• WHAT THE EXERCISE ASKS: Aside from the pictures, the entries should be given again exactly.
** DATA EXTRACTS follows **
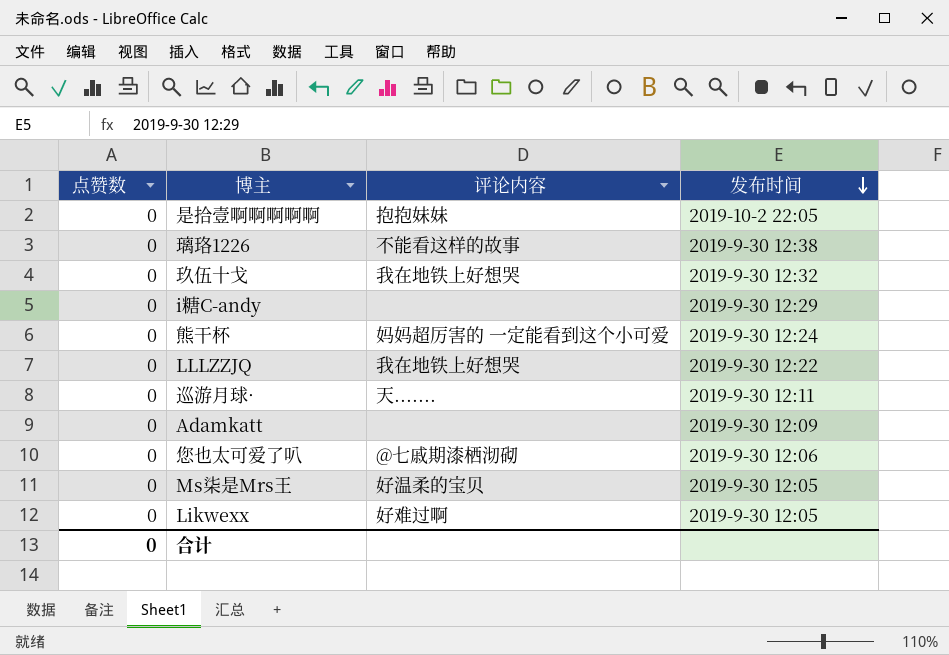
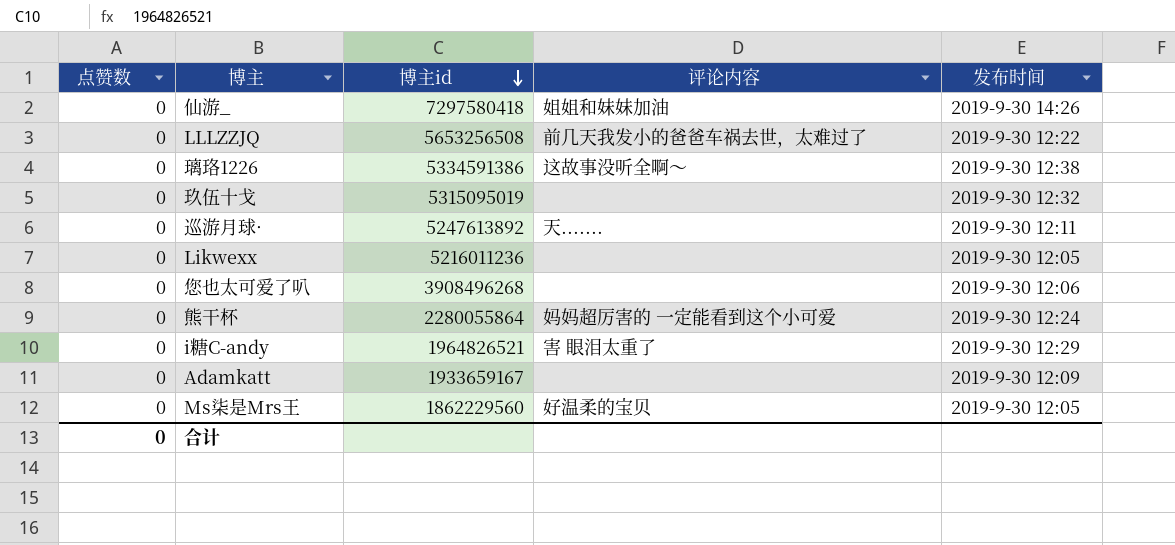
row order: 发布时间 descending -> 博主id descending
column 博主id | position: none -> 3
row 是拾壹啊啊啊啊啊: 0 | 抱抱妹妹 | 2019-10-2 22:05 -> none
row 仙游_: none -> 0 | 7297580418 | 姐姐和妹妹加油 | 2019-9-30 14:26
LLLZZJQ | 评论内容: 我在地铁上好想哭 -> 前几天我发小的爸爸车祸去世，太难过了
璃珞1226 | 评论内容: 不能看这样的故事 -> 这故事没听全啊～
玖伍十戈 | 评论内容: 我在地铁上好想哭 -> none
Likwexx | 评论内容: 好难过啊 -> none
您也太可爱了叭 | 评论内容: @七戚期漆栖沏砌 -> none
i糖C-andy | 评论内容: none -> 害 眼泪太重了

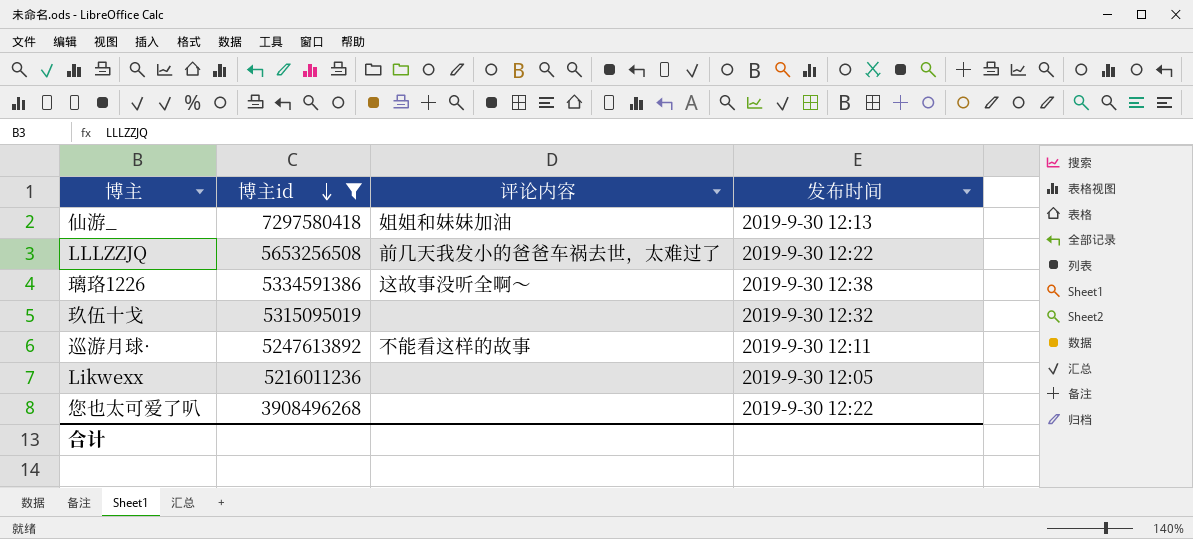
filter: none -> 博主id >= 3908496268
column 点赞数 | position: 1 -> none
仙游_ | 发布时间: 2019-9-30 14:26 -> 2019-9-30 12:13
巡游月球· | 评论内容: 天....... -> 不能看这样的故事
您也太可爱了叭 | 发布时间: 2019-9-30 12:06 -> 2019-9-30 12:22

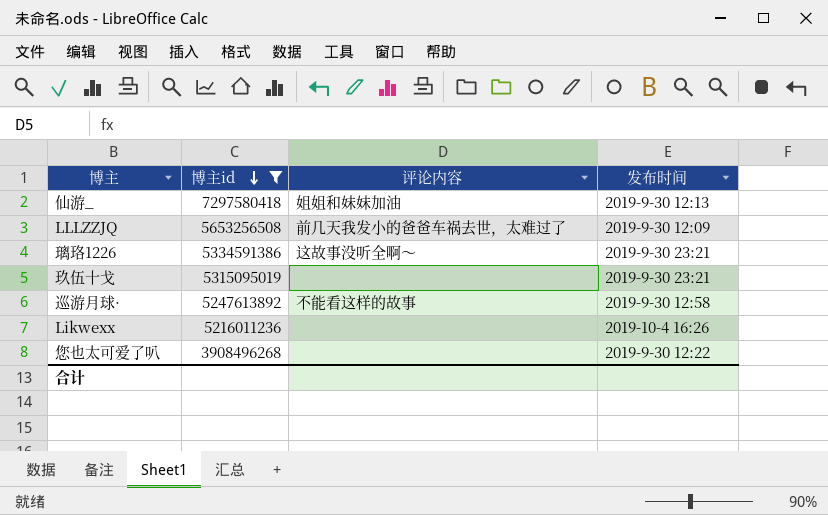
LLLZZJQ | 发布时间: 2019-9-30 12:22 -> 2019-9-30 12:09
璃珞1226 | 发布时间: 2019-9-30 12:38 -> 2019-9-30 23:21
玖伍十戈 | 发布时间: 2019-9-30 12:32 -> 2019-9-30 23:21
巡游月球· | 发布时间: 2019-9-30 12:11 -> 2019-9-30 12:58
Likwexx | 发布时间: 2019-9-30 12:05 -> 2019-10-4 16:26

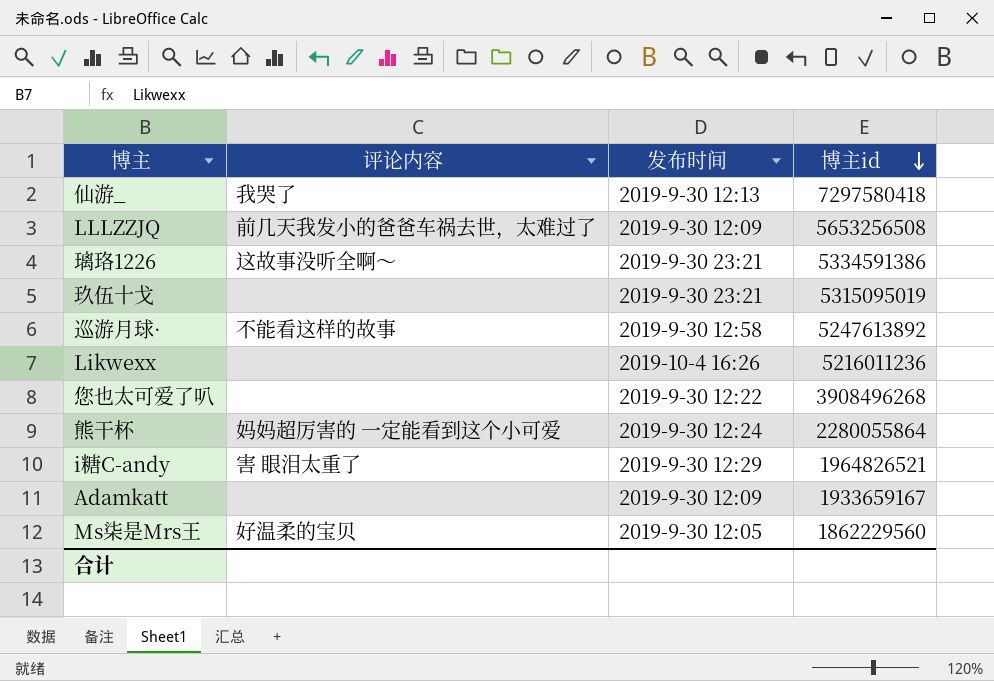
filter: 博主id >= 3908496268 -> none
column 博主id | position: 2 -> 4
仙游_ | 评论内容: 姐姐和妹妹加油 -> 我哭了

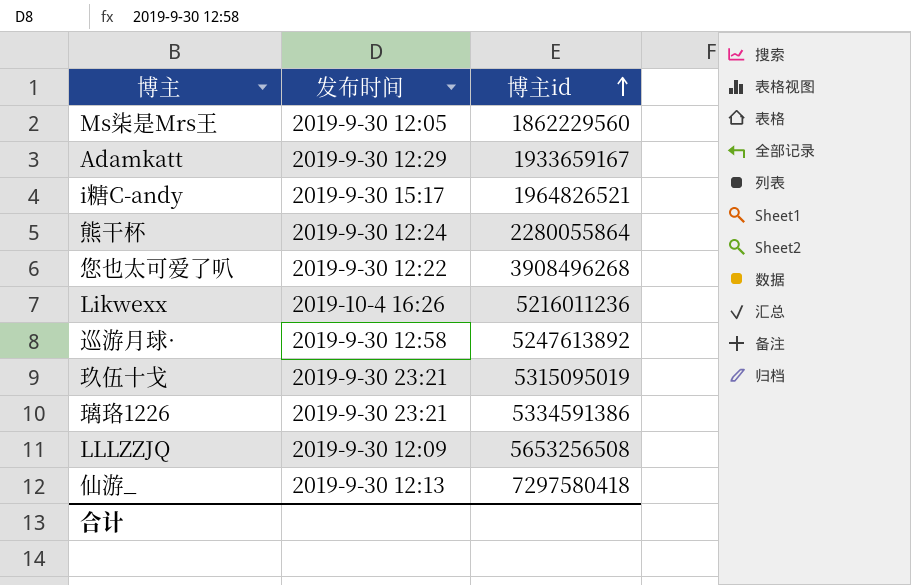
row order: 博主id descending -> 博主id ascending
column 评论内容 | position: 2 -> none
Adamkatt | 发布时间: 2019-9-30 12:09 -> 2019-9-30 12:29
i糖C-andy | 发布时间: 2019-9-30 12:29 -> 2019-9-30 15:17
** End of DATA EXTRACTS **
• WRITTEN REPLY:
row order: 发布时间 descending -> 博主id descending
column 博主id | position: none -> 3
row 是拾壹啊啊啊啊啊: 0 | 抱抱妹妹 | 2019-10-2 22:05 -> none
row 仙游_: none -> 0 | 7297580418 | 姐姐和妹妹加油 | 2019-9-30 14:26
LLLZZJQ | 评论内容: 我在地铁上好想哭 -> 前几天我发小的爸爸车祸去世，太难过了
璃珞1226 | 评论内容: 不能看这样的故事 -> 这故事没听全啊～
玖伍十戈 | 评论内容: 我在地铁上好想哭 -> none
Likwexx | 评论内容: 好难过啊 -> none
您也太可爱了叭 | 评论内容: @七戚期漆栖沏砌 -> none
i糖C-andy | 评论内容: none -> 害 眼泪太重了

filter: none -> 博主id >= 3908496268
column 点赞数 | position: 1 -> none
仙游_ | 发布时间: 2019-9-30 14:26 -> 2019-9-30 12:13
巡游月球· | 评论内容: 天....... -> 不能看这样的故事
您也太可爱了叭 | 发布时间: 2019-9-30 12:06 -> 2019-9-30 12:22

LLLZZJQ | 发布时间: 2019-9-30 12:22 -> 2019-9-30 12:09
璃珞1226 | 发布时间: 2019-9-30 12:38 -> 2019-9-30 23:21
玖伍十戈 | 发布时间: 2019-9-30 12:32 -> 2019-9-30 23:21
巡游月球· | 发布时间: 2019-9-30 12:11 -> 2019-9-30 12:58
Likwexx | 发布时间: 2019-9-30 12:05 -> 2019-10-4 16:26

filter: 博主id >= 3908496268 -> none
column 博主id | position: 2 -> 4
仙游_ | 评论内容: 姐姐和妹妹加油 -> 我哭了

row order: 博主id descending -> 博主id ascending
column 评论内容 | position: 2 -> none
Adamkatt | 发布时间: 2019-9-30 12:09 -> 2019-9-30 12:29
i糖C-andy | 发布时间: 2019-9-30 12:29 -> 2019-9-30 15:17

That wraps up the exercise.